Austal USA announced Wednesday that it has received a $44 million contract to develop one of its Expeditionary Fast Transports as an autonomous prototype.
The U.S. Navy contract applies to EPF-13, the future USNS Apalachicola, a ship that is already under construction. It follows a years-long effort by Austal executives to pitch the transport ships it builds in Mobile as a flexible platform that could be adapted to a variety of specialized missions.
“As we’ve seen over the last decade, the expeditionary fast transport continues to provide new capability after new capability,” Austal USA Interim President Rusty Murdaugh said in a company announcement. “The evolution of this platform and its deployed performance from humanitarian assistance to operational support brings unmatched value to the warfighter. The potential of the EPF to operate unmanned opens the door to a range of new missions for the EPF ranging from logistics support to mine warfare and strike operations using vertical launch systems (VLS).”

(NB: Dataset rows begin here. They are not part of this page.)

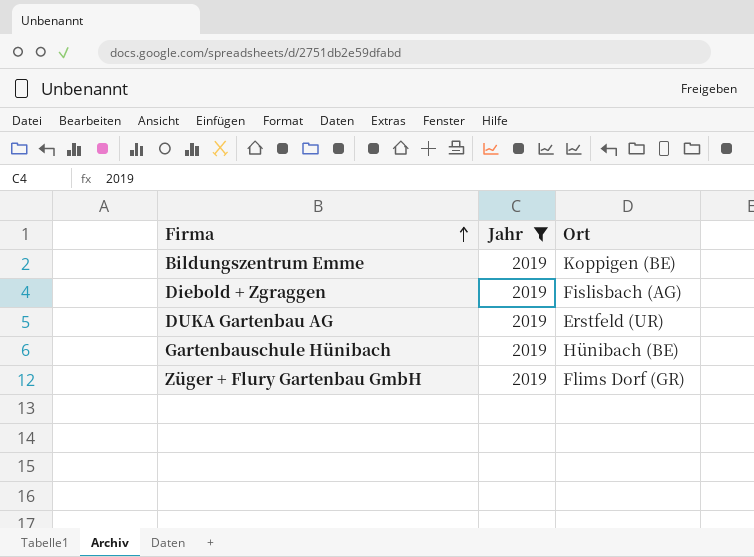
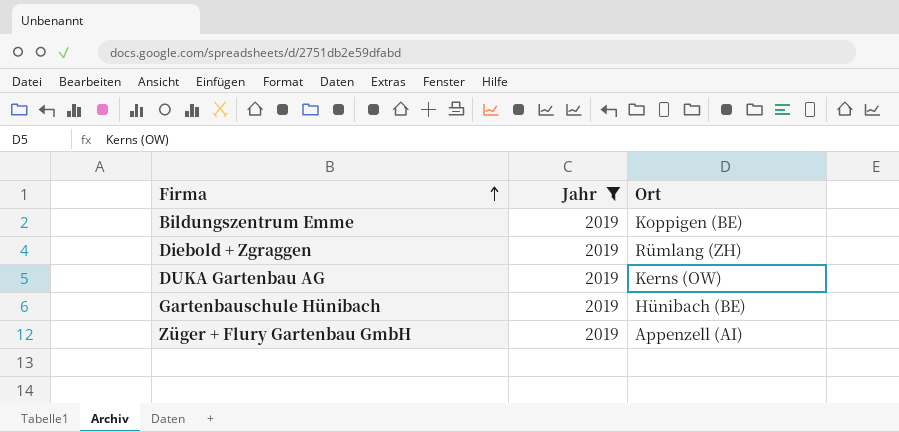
Diebold + Zgraggen | Ort: Fislisbach (AG) -> Rümlang (ZH)
DUKA Gartenbau AG | Ort: Erstfeld (UR) -> Kerns (OW)
Züger + Flury Gartenbau GmbH | Ort: Flims Dorf (GR) -> Appenzell (AI)

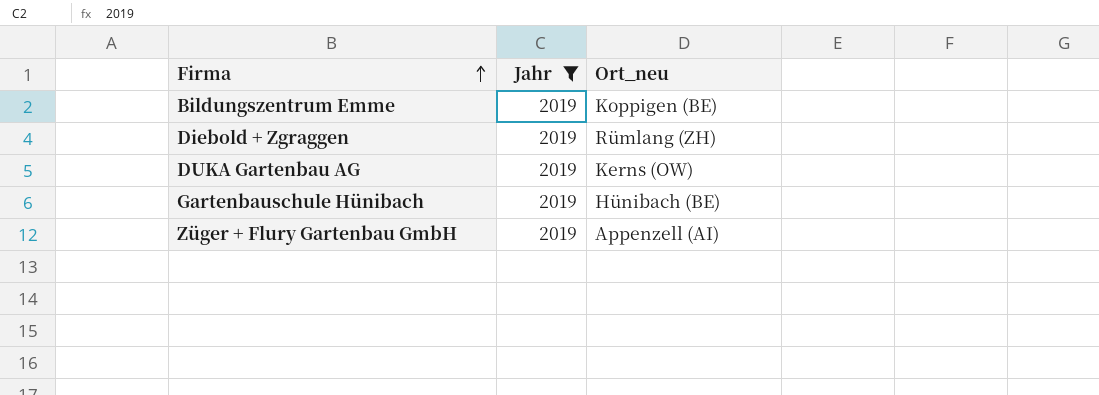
column name: Ort -> Ort_neu

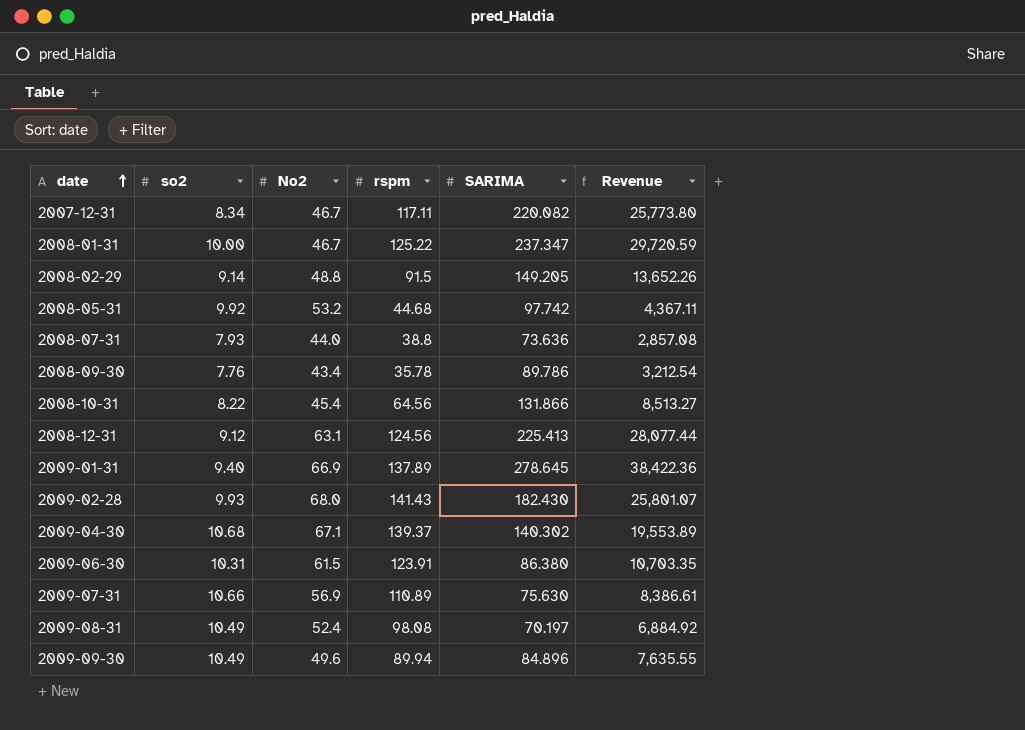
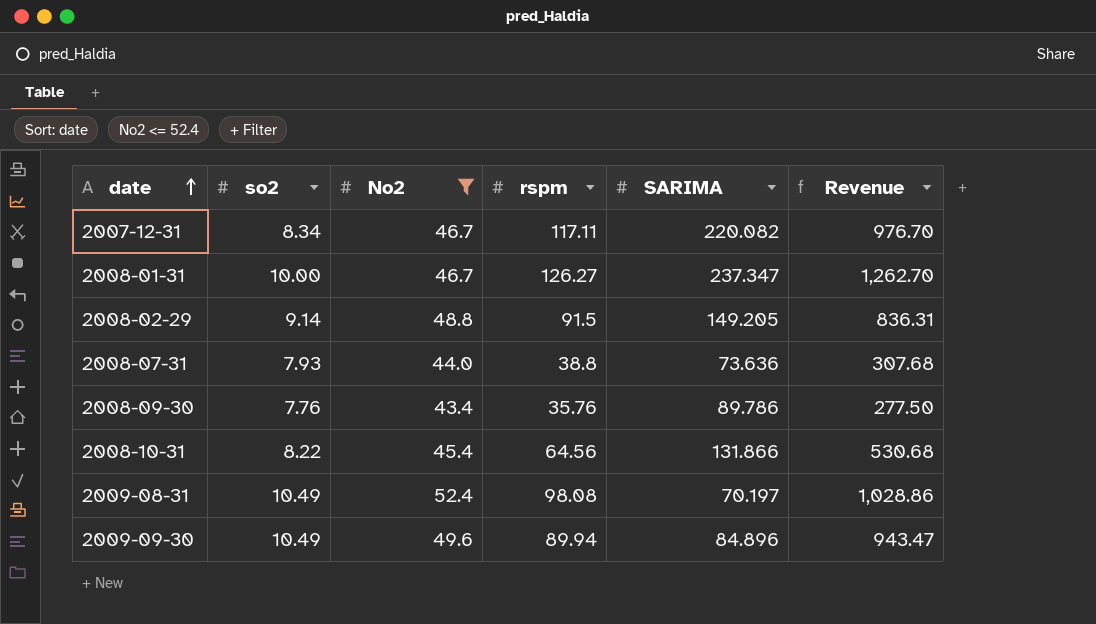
filter: none -> No2 <= 52.4
column Revenue | formula: [rspm] * [SARIMA] -> [so2] * [rspm]
2008-01-31 | rspm: 125.22 -> 126.27
2008-09-30 | rspm: 35.78 -> 35.76

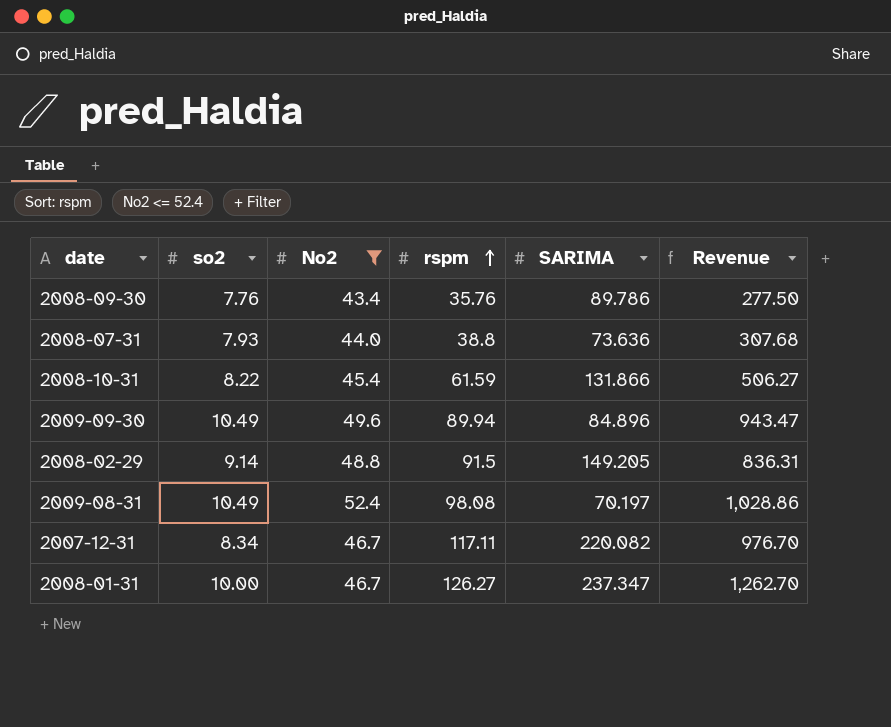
row order: date ascending -> rspm ascending
2008-10-31 | rspm: 64.56 -> 61.59
2008-10-31 | Revenue: 530.68 -> 506.27

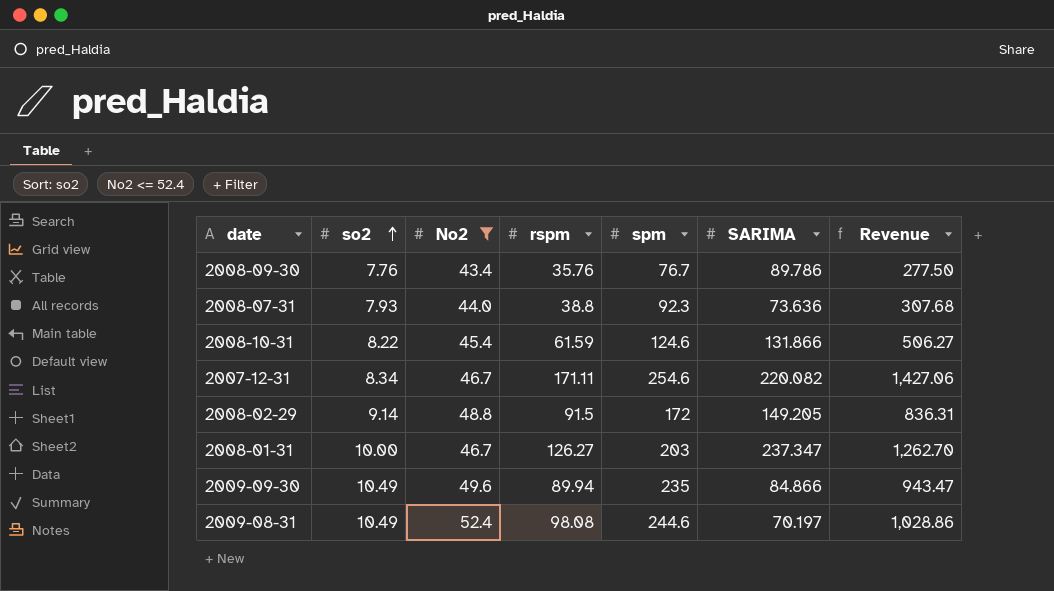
row order: rspm ascending -> so2 ascending
column spm | position: none -> 5
2007-12-31 | rspm: 117.11 -> 171.11
2007-12-31 | Revenue: 976.70 -> 1,427.06
2009-09-30 | SARIMA: 84.896 -> 84.866

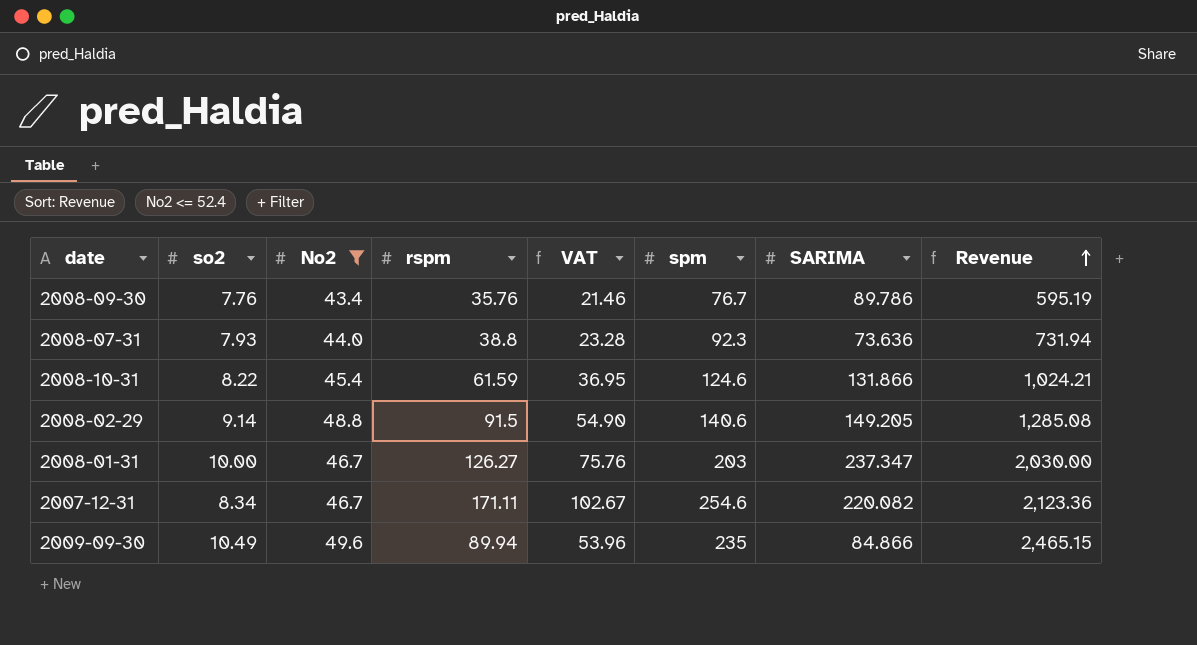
row order: so2 ascending -> Revenue ascending
column VAT | formula: none -> [rspm] * 0.6
column Revenue | formula: [so2] * [rspm] -> [so2] * [spm]
row 2009-08-31: 10.49 | 52.4 | 98.08 | 244.6 | 70.197 | 1,028.86 -> none
2008-02-29 | spm: 172 -> 140.6

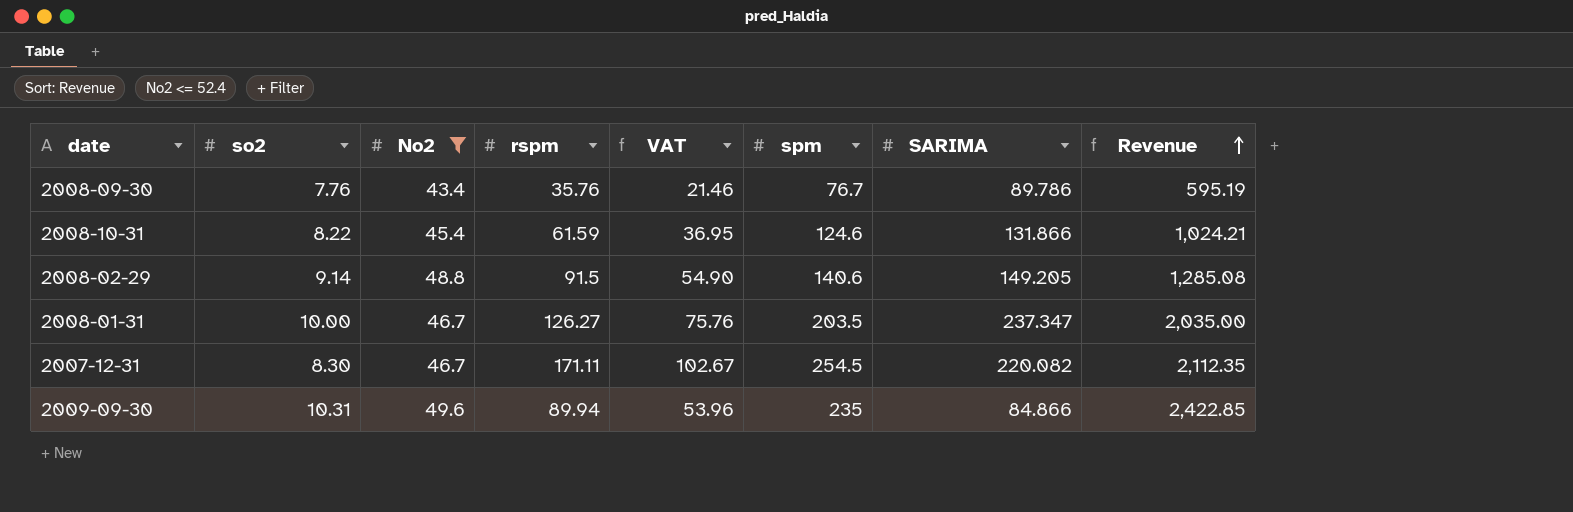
row 2008-07-31: 7.93 | 44.0 | 38.8 | 23.28 | 92.3 | 73.636 | 731.94 -> none
2008-01-31 | spm: 203 -> 203.5
2008-01-31 | Revenue: 2,030.00 -> 2,035.00
2007-12-31 | so2: 8.34 -> 8.30
2007-12-31 | spm: 254.6 -> 254.5
2007-12-31 | Revenue: 2,123.36 -> 2,112.35
2009-09-30 | so2: 10.49 -> 10.31
2009-09-30 | Revenue: 2,465.15 -> 2,422.85

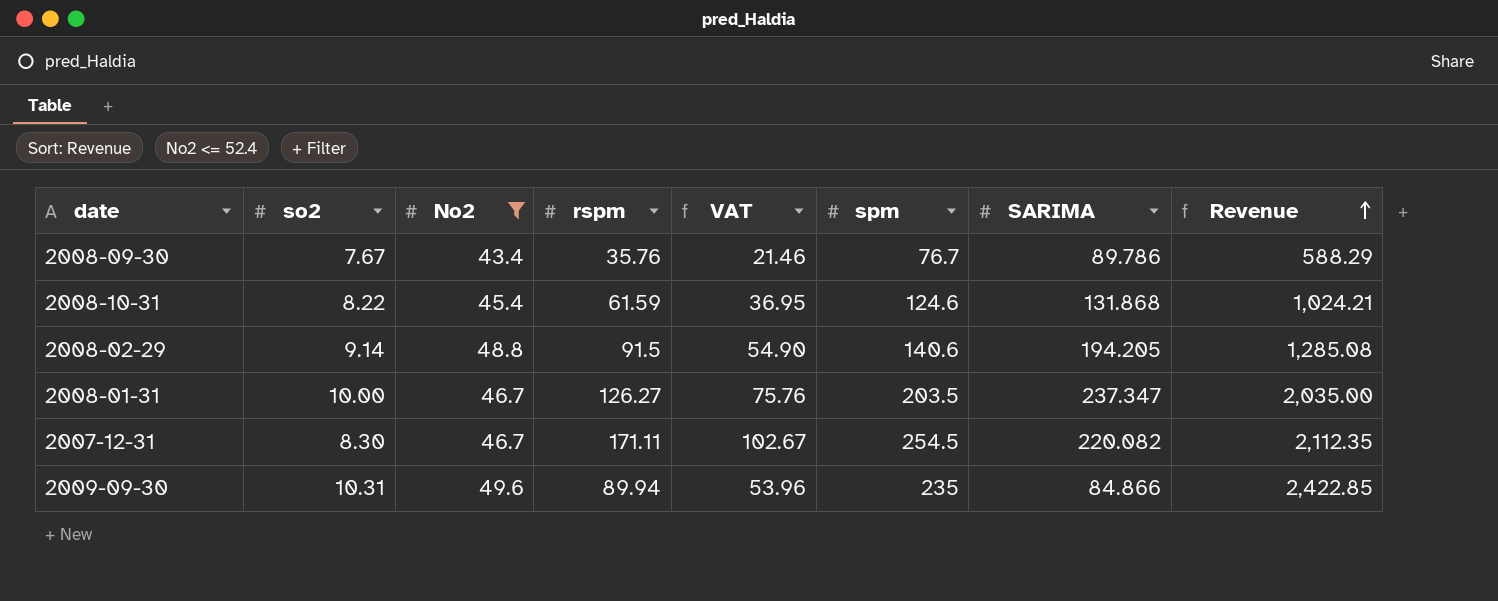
2008-09-30 | so2: 7.76 -> 7.67
2008-09-30 | Revenue: 595.19 -> 588.29
2008-10-31 | SARIMA: 131.866 -> 131.868
2008-02-29 | SARIMA: 149.205 -> 194.205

The EPFs are aluminum catamarans with the capacity to carry several hundred troops and dozens of vehicles, including tanks. Its shallow draft and articulated ramp give it the ability to operate in shallow, unimproved ports. Its landing pad can handle Blackhawk helicopters as well as heavier Sea Stallions, and may eventually be improved to handle the Osprey tiltrotor aircraft used by the U.S. Marine Corps.
The Navy initially ordered 12 of the ships, but the program has been extended, ship by ship. This year’s budget included money for a 15th. Austal has argued that the platform lends itself to specialized uses, such as small hospital ships, drone motherships or even as fully autonomous platforms. If equipped with the Vertical Launch System, as Murdaugh suggested, it could be a remote missile platform hurling a variety of weaponry at targets over the horizon.
The newly announced contract isn’t the first to show that the Navy is intrigued by the possibilities. The Navy has provided funding for EPF-14 to have expanded medical facilities, and when it assigned funding for EPF-15 earlier this year it also called for that vessel to have “enhanced medical capability.”
Those changes won’t transform EPF-14 and -15 into miniature hospital ships; they won’t be the “Expeditionary Medical Ships” that Sen. Richard Shelby proposed in a 2020 COVID relief package that never passed. But they will explore concepts that might conceivably be developed in future ships.
Austal delivered EPF-12, the Newport, last September. For now it has three left to build, and each of those will feature improvements that hint at future possibilities.